======== Data records ========

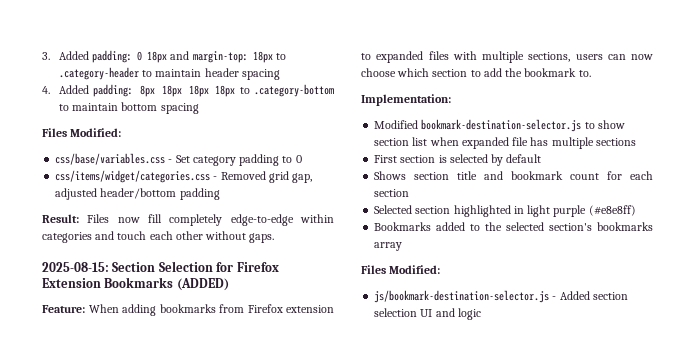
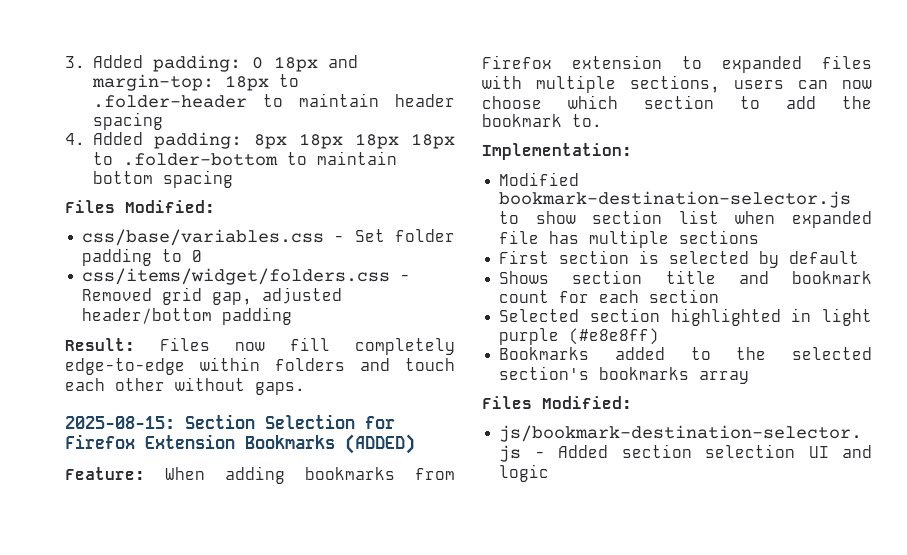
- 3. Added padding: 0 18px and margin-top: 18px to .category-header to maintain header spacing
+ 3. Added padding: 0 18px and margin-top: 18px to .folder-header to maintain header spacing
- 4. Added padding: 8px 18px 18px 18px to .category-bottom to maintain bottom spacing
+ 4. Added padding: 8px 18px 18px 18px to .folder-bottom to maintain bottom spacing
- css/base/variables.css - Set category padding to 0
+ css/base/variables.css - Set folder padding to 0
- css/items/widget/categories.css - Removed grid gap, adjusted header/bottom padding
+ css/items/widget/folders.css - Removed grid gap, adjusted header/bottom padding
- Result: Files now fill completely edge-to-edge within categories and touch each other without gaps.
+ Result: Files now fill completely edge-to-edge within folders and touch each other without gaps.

========
======== Data records ========

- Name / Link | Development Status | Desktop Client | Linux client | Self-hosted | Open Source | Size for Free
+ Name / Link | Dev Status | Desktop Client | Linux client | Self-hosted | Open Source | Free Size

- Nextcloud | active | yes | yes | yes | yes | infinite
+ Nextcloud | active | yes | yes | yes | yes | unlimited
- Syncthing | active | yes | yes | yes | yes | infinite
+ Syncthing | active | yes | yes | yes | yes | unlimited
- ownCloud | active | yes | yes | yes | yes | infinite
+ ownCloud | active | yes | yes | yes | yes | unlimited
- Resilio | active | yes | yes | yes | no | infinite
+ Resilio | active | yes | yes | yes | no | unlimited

========
======== Data records ========

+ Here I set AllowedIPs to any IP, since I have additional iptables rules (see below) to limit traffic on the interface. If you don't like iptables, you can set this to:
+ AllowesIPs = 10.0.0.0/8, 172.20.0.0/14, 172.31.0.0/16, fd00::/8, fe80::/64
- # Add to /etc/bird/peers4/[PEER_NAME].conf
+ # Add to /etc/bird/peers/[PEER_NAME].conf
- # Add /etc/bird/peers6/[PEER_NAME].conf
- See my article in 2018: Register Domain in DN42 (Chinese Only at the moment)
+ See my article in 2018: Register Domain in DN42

========

Work to complete: Where does the word "Free" appear in the records? Copy every line that holds it.

Result:
- Name / Link | Development Status | Desktop Client | Linux client | Self-hosted | Open Source | Size for Free
+ Name / Link | Dev Status | Desktop Client | Linux client | Self-hosted | Open Source | Free Size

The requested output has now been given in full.